Noch keine Lösung für Ärztemangel in Weißwasser

Weißwasser. Nach dem SPD-Bürgerforum in Weißwasser am Donnerstagabend zeichnet sich keine Lösung für den Mangel an Hausärzten ab. Das Problem ist, so schilderte Silke Heinke vom Verband der Ersatzkassen, „wir können niemanden dazu verpflichten, nach Weißwasser zu gehen und dort zu praktizieren.“ ckx

Wie SPD-Landtagsabgeordneter Thomas Baum erklärte, seien zwischen 2000 und 2500 Bürger derzeit ohne einen Hausarzt.
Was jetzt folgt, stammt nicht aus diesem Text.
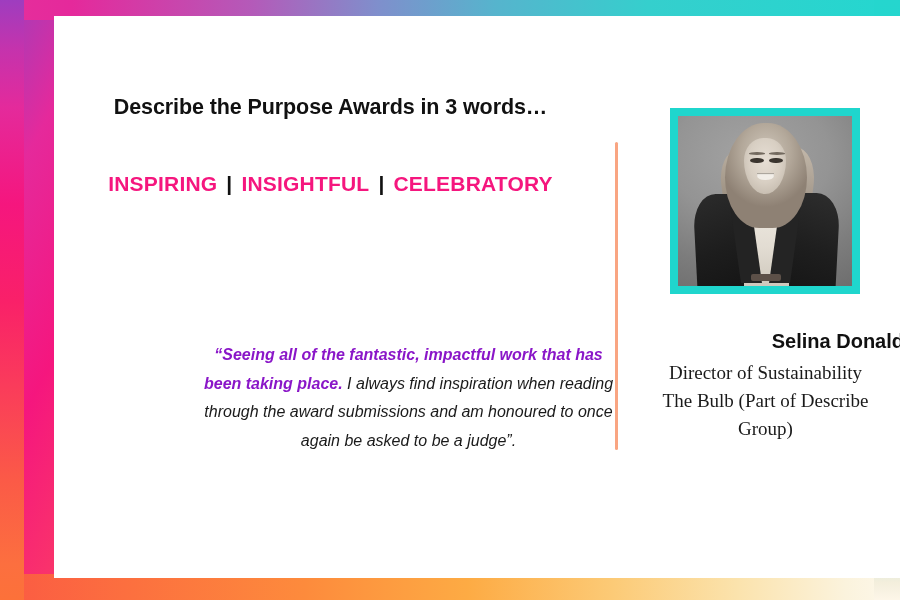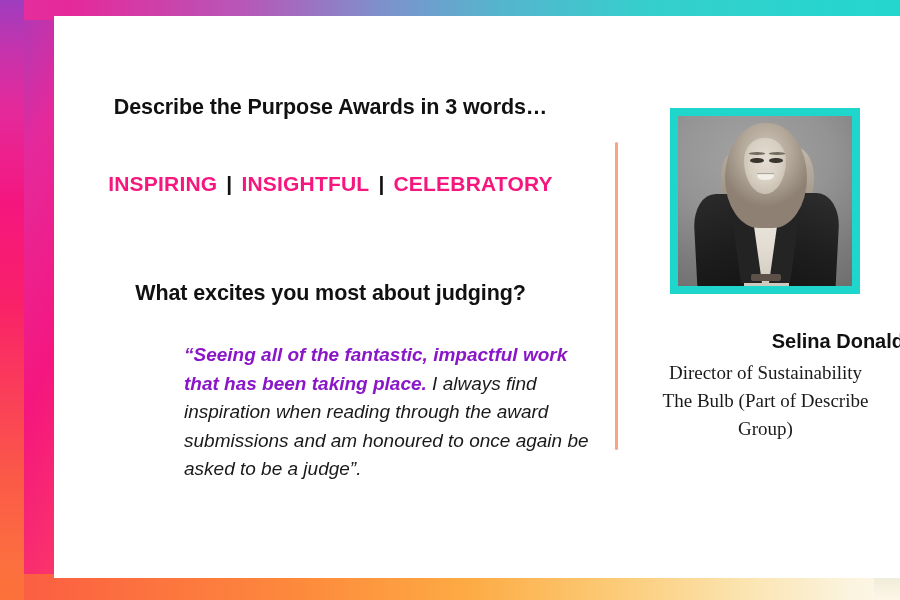--- a/index.html
+++ b/index.html
@@ -387,7 +387,6 @@
         <span class="keyword">INSPIRING</span><span class="sep">|</span><span class="keyword">INSIGHTFUL</span><span class="sep">|</span><span class="keyword">CELEBRATORY</span>
       </div>
 
-      <div id="question-two">What excites you most about judging?</div>
 
       <div id="quote-block">
         <span class="quote-bold">“Seeing all of the fantastic, impactful work that has been taking place.</span><span> I always find inspiration when reading through the award submissions and am honoured to once again be asked to be a judge”.</span>

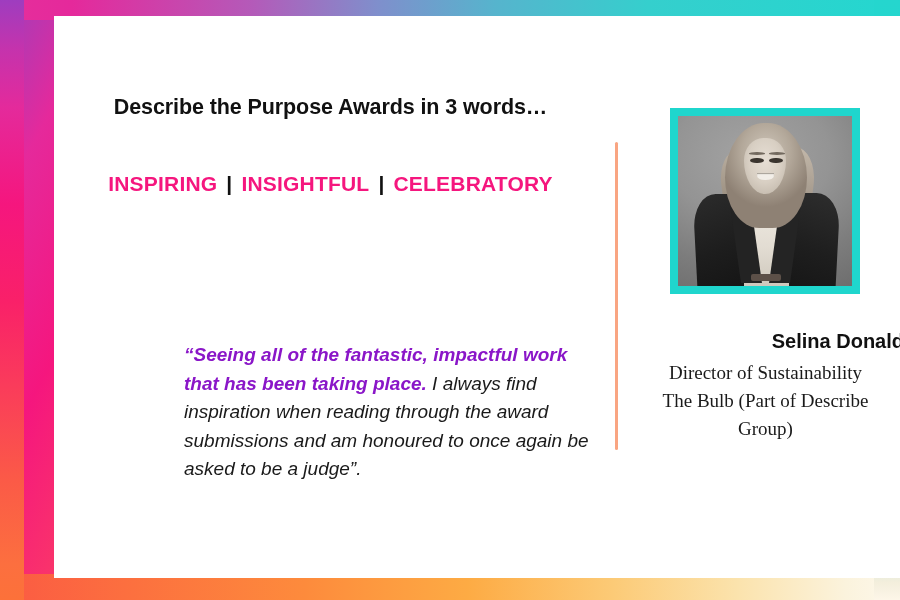--- a/index.html
+++ b/index.html
@@ -138,11 +138,11 @@
   }
   #quote-block {
     position: absolute;
-    left: 122px;
+    left: 139px;
     top: 325px;
     width: 415px;
-    text-align: left;
-    font-size: 19px;
+    text-align: center;
+    font-size: 16px;
     line-height: 28.5px;
     font-style: italic;
     color: #1a1a1a;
Ende 2015 waren gleich drei Hausärzte in der Stadt in den Ruhestand gegangen. Das, so die stellvertretende Vorsitzende der Kassenärztlichen Vereinigung (KV) Sylvia Krug, sei bislang einmalig in Sachsen. "Es wird andere Regionen aber auch noch treffen", sagte sie. Getroffene Maßnahmen, wie beispielsweise von der KV finanzierte Stipendien für 20 angehende Ärzte, die nach der Ausbildung für einige Jahre im ländlichen Raum in Sachsen arbeiten müssen, greife frühestens 2022. Oberbürgermeister Torsten Pötzsch (Klartext) versicherte unterdessen, dass gemeinsam mit dem Augenmedizinischen Versorgungszentrum Lausitz GmbH (AMVZ) mit Hauptsitz in Hoyerswerda Gespräche geführt werden. Dort wolle man künftig nicht nur Augenheilkunde anbieten, sondern auch eine Hausärztliche Versorgung anbieten.